- Data -

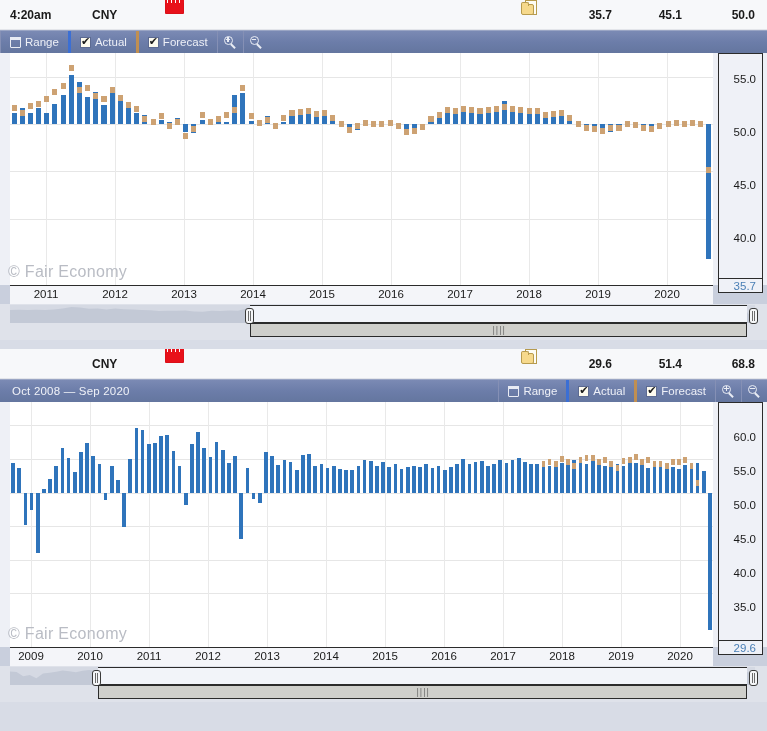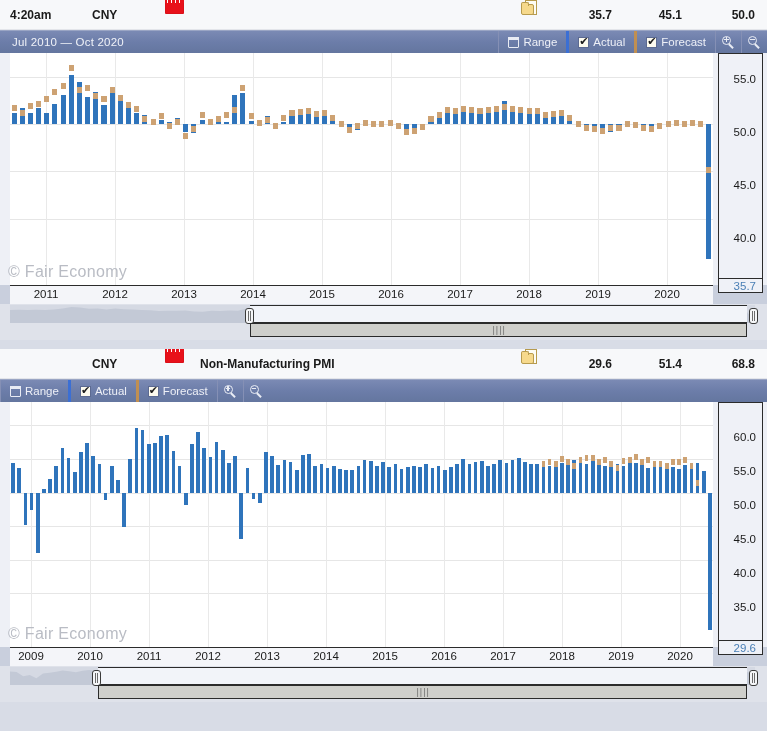--- a/index.html
+++ b/index.html
@@ -207,21 +207,20 @@
         </div>
     </div>
     <div class="cell c-act">35.7</div>
     <div class="cell c-fore">45.1</div>
     <div class="cell c-prev">50.0</div>
   </div>
 
   <div class="chart-panel">
 
     <div class="chart-toolbar">
-      <div class="chart-range-label">Jul 2010 — Oct 2020</div>
       <div class="tb-btn">
         <span class="cal-icon"></span>
         <span>Range</span>
       </div>
       <div class="tb-btn accent-blue">
         <span class="cb"></span>
         <span>Actual</span>
       </div>
       <div class="tb-btn accent-tan">
         <span class="cb"></span>
@@ -478,35 +477,35 @@
   </div>
 
   <div class="gap-strip" style="height:9px;"></div>
 
   <div class="event-row">
     <div class="cell c-time"></div>
     <div class="cell c-cur">CNY</div>
     <div class="cell c-flag">
         <div class="flag"></div>
       </div>
-    <div class="cell c-title">Non-Manufacturing PMI</div>
     <div class="cell c-doc">
       <div class="doc-icon">
           <div class="sheet"></div>
           <div class="folder"></div>
         </div>
     </div>
     <div class="cell c-act">29.6</div>
     <div class="cell c-fore">51.4</div>
     <div class="cell c-prev">68.8</div>
   </div>
 
   <div class="chart-panel">
 
     <div class="chart-toolbar">
+      <div class="chart-range-label">Oct 2008 — Sep 2020</div>
       <div class="tb-btn">
         <span class="cal-icon"></span>
         <span>Range</span>
       </div>
       <div class="tb-btn accent-blue">
         <span class="cb"></span>
         <span>Actual</span>
       </div>
       <div class="tb-btn accent-tan">
         <span class="cb"></span>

- Exercise directions -
After reading through the material, report every line that holds "fore".

- Result for this task -
     <div class="cell c-fore">45.1</div>
     <div class="cell c-fore">51.4</div>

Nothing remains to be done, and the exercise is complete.